Web interface edit records
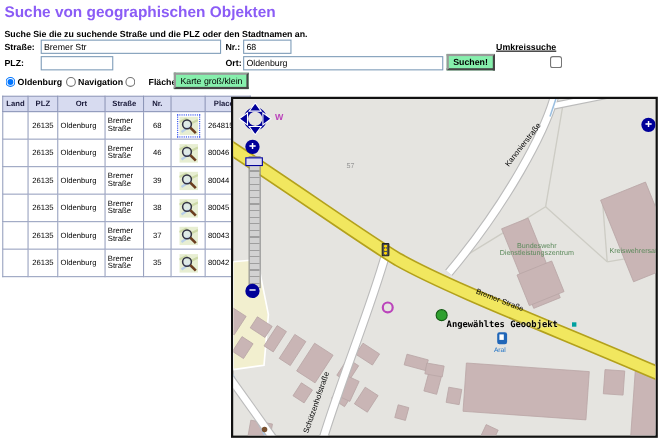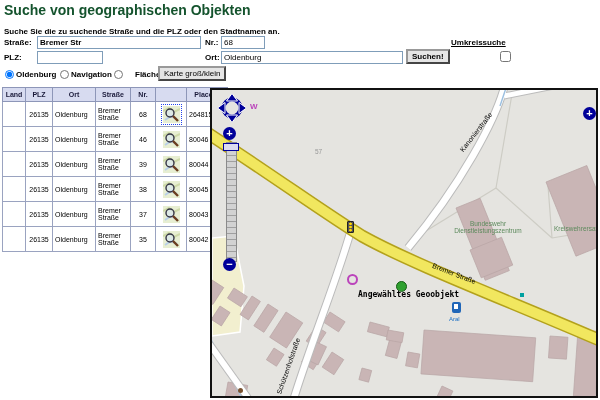--- a/index.html
+++ b/index.html
@@ -5,7 +5,7 @@
   html,body{margin:0;padding:0;}
   body{width:600px;height:400px;background:#fff;font-family:"Liberation Sans",sans-serif;position:relative;overflow:hidden;}
   .abs{position:absolute;}
-  .title{left:4px;top:2px;font-size:14px;font-weight:bold;color:#14532d;}
+  .title{left:4px;top:2px;font-size:14px;font-weight:bold;color:#8b5cf6;}
   .instruction{left:4px;top:27px;font-size:8px;font-weight:bold;color:#000;}
   .lbl{font-size:8px;font-weight:bold;color:#000;}
   input.txt{position:absolute;height:11px;border:1px solid #7f9db9;font-size:8px;padding:0 2px;font-family:"Liberation Sans",sans-serif;}

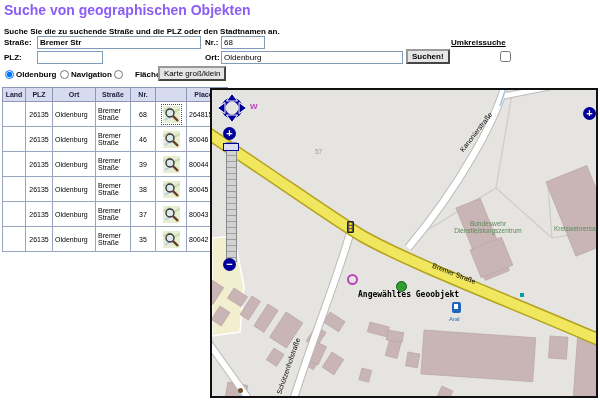--- a/index.html
+++ b/index.html
@@ -49,7 +49,7 @@
 <div class="abs instruction">Suche Sie die zu suchende Straße und die PLZ oder den Stadtnamen an.</div>
 
 <span class="abs lbl" style="left:4px;top:38px;">Straße:</span>
-<input class="txt" style="left: 37px; top: 36px; width: 158px; font-weight: bold;" value="Bremer Str">
+<input class="txt" style="left: 37px; top: 36px; width: 158px;" value="Bremer Str">
 <span class="abs lbl" style="left:205px;top:38px;">Nr.:</span>
 <input class="txt" style="left: 221px; top: 36px; width: 38px;" value="68">
 

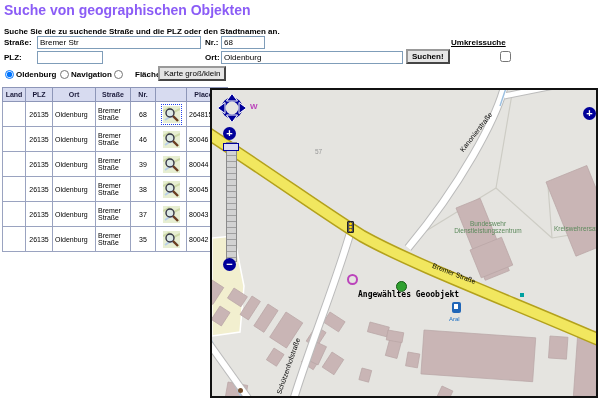--- a/index.html
+++ b/index.html
@@ -9,7 +9,7 @@
   .instruction{left:4px;top:27px;font-size:8px;font-weight:bold;color:#000;}
   .lbl{font-size:8px;font-weight:bold;color:#000;}
   input.txt{position:absolute;height:11px;border:1px solid #7f9db9;font-size:8px;padding:0 2px;font-family:"Liberation Sans",sans-serif;}
-  button.btn{position:absolute;font-size:8px;font-family:"Liberation Sans",sans-serif;background:#e5e5e5;border:1px solid #999;border-style:outset;border-width:2px;padding:1px 4px;}
+  button.btn{position:absolute;font-size:8px;font-family:"Liberation Sans",sans-serif;background:#86efac;border:1px solid #999;border-style:outset;border-width:2px;padding:1px 4px;}
   input.radio{position:absolute;width:9px;height:9px;margin:0;}
   input.chk{position:absolute;width:11px;height:11px;margin:0;}
   

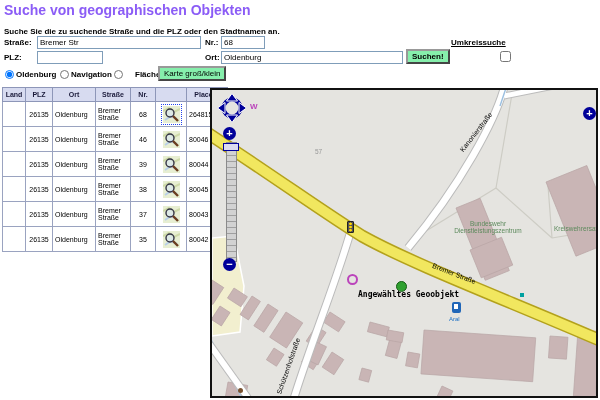--- a/index.html
+++ b/index.html
@@ -27,7 +27,7 @@
   .green{color:#5c8a5c;font-size:6.5px;}
   .grey57{color:#999;font-size:6.5px;}
   .rot{transform-origin:left bottom;}
-  .marker-label{font-family:"DejaVu Sans Mono",monospace;font-weight:bold;font-size:8px;letter-spacing:0px;text-shadow:0 0 2px #e5e4e0;}
+  .marker-label{font-family:"DejaVu Sans Mono",monospace;font-weight:bold;font-size:8px;letter-spacing:0px;text-shadow:0 0 2px #e5e4e0;margin-left:48px;}
   .fuel-label{color:#1a6fc4;font-size:6px;}
   .zbtn{position:absolute;width:13px;height:13px;border-radius:50%;background:#000099;color:#fff;font-size:11px;line-height:12px;text-align:center;font-weight:bold;cursor:pointer;}
   .ztrack{position:absolute;left:14px;top:52px;width:9px;height:118px;background:repeating-linear-gradient(to bottom,#9f9f9f 0 1px,#d2d2d2 1px 6px);border:1px solid #8a8a8a;}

**Your instructions**
Transcribe the data verbatim. No picture belongs in the result.

**Result for this task**
--- a/index.html
+++ b/index.html
@@ -5,7 +5,7 @@
   html,body{margin:0;padding:0;}
   body{width:600px;height:400px;background:#fff;font-family:"Liberation Sans",sans-serif;position:relative;overflow:hidden;}
   .abs{position:absolute;}
-  .title{left:4px;top:2px;font-size:14px;font-weight:bold;color:#14532d;}
+  .title{left:4px;top:2px;font-size:14px;font-weight:bold;color:#8b5cf6;}
   .instruction{left:4px;top:27px;font-size:8px;font-weight:bold;color:#000;}
   .lbl{font-size:8px;font-weight:bold;color:#000;}
   input.txt{position:absolute;height:11px;border:1px solid #7f9db9;font-size:8px;padding:0 2px;font-family:"Liberation Sans",sans-serif;}

--- a/index.html
+++ b/index.html
@@ -49,7 +49,7 @@
 <div class="abs instruction">Suche Sie die zu suchende Straße und die PLZ oder den Stadtnamen an.</div>
 
 <span class="abs lbl" style="left:4px;top:38px;">Straße:</span>
-<input class="txt" style="left: 37px; top: 36px; width: 158px; font-weight: bold;" value="Bremer Str">
+<input class="txt" style="left: 37px; top: 36px; width: 158px;" value="Bremer Str">
 <span class="abs lbl" style="left:205px;top:38px;">Nr.:</span>
 <input class="txt" style="left: 221px; top: 36px; width: 38px;" value="68">
 

--- a/index.html
+++ b/index.html
@@ -9,7 +9,7 @@
   .instruction{left:4px;top:27px;font-size:8px;font-weight:bold;color:#000;}
   .lbl{font-size:8px;font-weight:bold;color:#000;}
   input.txt{position:absolute;height:11px;border:1px solid #7f9db9;font-size:8px;padding:0 2px;font-family:"Liberation Sans",sans-serif;}
-  button.btn{position:absolute;font-size:8px;font-family:"Liberation Sans",sans-serif;background:#e5e5e5;border:1px solid #999;border-style:outset;border-width:2px;padding:1px 4px;}
+  button.btn{position:absolute;font-size:8px;font-family:"Liberation Sans",sans-serif;background:#86efac;border:1px solid #999;border-style:outset;border-width:2px;padding:1px 4px;}
   input.radio{position:absolute;width:9px;height:9px;margin:0;}
   input.chk{position:absolute;width:11px;height:11px;margin:0;}
   

--- a/index.html
+++ b/index.html
@@ -27,7 +27,7 @@
   .green{color:#5c8a5c;font-size:6.5px;}
   .grey57{color:#999;font-size:6.5px;}
   .rot{transform-origin:left bottom;}
-  .marker-label{font-family:"DejaVu Sans Mono",monospace;font-weight:bold;font-size:8px;letter-spacing:0px;text-shadow:0 0 2px #e5e4e0;}
+  .marker-label{font-family:"DejaVu Sans Mono",monospace;font-weight:bold;font-size:8px;letter-spacing:0px;text-shadow:0 0 2px #e5e4e0;margin-left:48px;}
   .fuel-label{color:#1a6fc4;font-size:6px;}
   .zbtn{position:absolute;width:13px;height:13px;border-radius:50%;background:#000099;color:#fff;font-size:11px;line-height:12px;text-align:center;font-weight:bold;cursor:pointer;}
   .ztrack{position:absolute;left:14px;top:52px;width:9px;height:118px;background:repeating-linear-gradient(to bottom,#9f9f9f 0 1px,#d2d2d2 1px 6px);border:1px solid #8a8a8a;}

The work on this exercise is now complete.